The story of LendingClub was captivating from the start: a cool guy with a cool yacht and a cool idea about how to use algorithms and the Internet to match people in need of loans with investors interested in funding them.
How else can you explain the huge amount of press that's been given to a company that has yet to cross the half-a-billion dollar mark in annual revenue?
The story, of course, turned into a soap opera in May when that cool guy, Renaud Laplanche, was ousted ingloriously amid a flurry of disclosures of questionable practices in how exactly those loans were transferred to buyers.
And a soap opera, obviously, is not the medium in which a company wants to tell its story. Why? Because if there's one thing soap opera viewers thrive on, it's drama. So those following the LendingClub saga are vigilant for drama at every plot turn, whether it's truly warranted or not.
The good news for LendingClub is that the drama quotient has come down considerably, even if the latest episode, the company's second-quarter earnings report and some personnel announcements, provided plenty of plot twists. The biggest contributor to an $81.4 million net loss came from a forgotten-about character: a $35.4 million goodwill impairment charge from the company's acquisition of medical and education lender Springstone Financial.
However, attention was focused primarily on the departure of a main character: Chief Financial Officer Carrie Dolan. The official statements out of the company indicate she had been planning to leave earlier this year for a different job opportunity but agreed to stay on a bit longer to help LendingClub navigate through the scandalous events of May. There doesn't necessarily seem to be any reason not to take the company at its word, but seeing "CFO resigns" in headlines is obviously going to induce some gasps from an audience on the lookout for the next juicy development.
Of course, no soap opera is complete without some entangled romantic plotlines. In the case of LendingClub, the most important issue is how it romances the jilted investors who fund its loans. Hey, there's nothing like an expensive gift to make up for past sins, right? So LendingClub doled out about $14 million in incentives to keep investors engaged on the platform, and 15 of its 20 top investors returned, although at lower investment levels. Hedge funds largely appeared willing to take the gifts and forgive and forget, while banks appeared to be a bit more cautious. Isn't that always the case?
The damage boiled down to $1.96 billion in loan originations, a 29 percent drop from the first quarter and just 2 percent above the second quarter of last year.
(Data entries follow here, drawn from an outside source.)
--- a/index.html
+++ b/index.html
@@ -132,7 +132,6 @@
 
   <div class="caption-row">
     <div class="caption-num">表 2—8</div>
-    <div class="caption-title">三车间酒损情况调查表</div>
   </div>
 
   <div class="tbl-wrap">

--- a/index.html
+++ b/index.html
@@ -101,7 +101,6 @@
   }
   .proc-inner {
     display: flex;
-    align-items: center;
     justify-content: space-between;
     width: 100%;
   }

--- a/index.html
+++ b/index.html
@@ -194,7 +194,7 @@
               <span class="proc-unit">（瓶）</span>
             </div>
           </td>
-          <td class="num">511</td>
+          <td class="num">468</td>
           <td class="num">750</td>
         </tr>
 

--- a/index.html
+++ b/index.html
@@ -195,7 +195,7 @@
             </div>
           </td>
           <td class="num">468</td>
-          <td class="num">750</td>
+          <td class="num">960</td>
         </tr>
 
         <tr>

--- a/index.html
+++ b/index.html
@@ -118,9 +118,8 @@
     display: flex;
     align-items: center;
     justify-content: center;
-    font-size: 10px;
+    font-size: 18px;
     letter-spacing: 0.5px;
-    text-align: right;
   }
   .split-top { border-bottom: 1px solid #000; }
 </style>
While the drama seems to have subsided, plenty of subplots remain unresolved. Investigations by the Securities and Exchange Commission and Justice Department are two. Whether banks decide that their best bet in the long run is to continue to buy loans from operations like LendingClub or develop their own algorithms for assessing the risk of unsecured consumer loans, as Goldman Sachs appears to be doing, is another. When the company will be able to book positive net income, or at least positive Ebitda, is the big question. It doesn't look as if it will be this current quarter, according to the company's outlook.
Ultimately, while plenty of people are looking for loans, funding them remains the main issue for LendingClub. Bringing a mutual fund powerhouse like Western Asset Management on board is promising. But CEO Scott Sanborn has made it clear the company may need more committed capital to keep up with loan demand in the future, though he didn't tip his hand on how that might be accomplished. Raising it in the equity market could be tricky and dilutive, considering the stock is trading for less than a third of the offering price in its IPO less than two years ago.
But it's a step LendingClub may need to consider. So consider this the teaser for the next episode.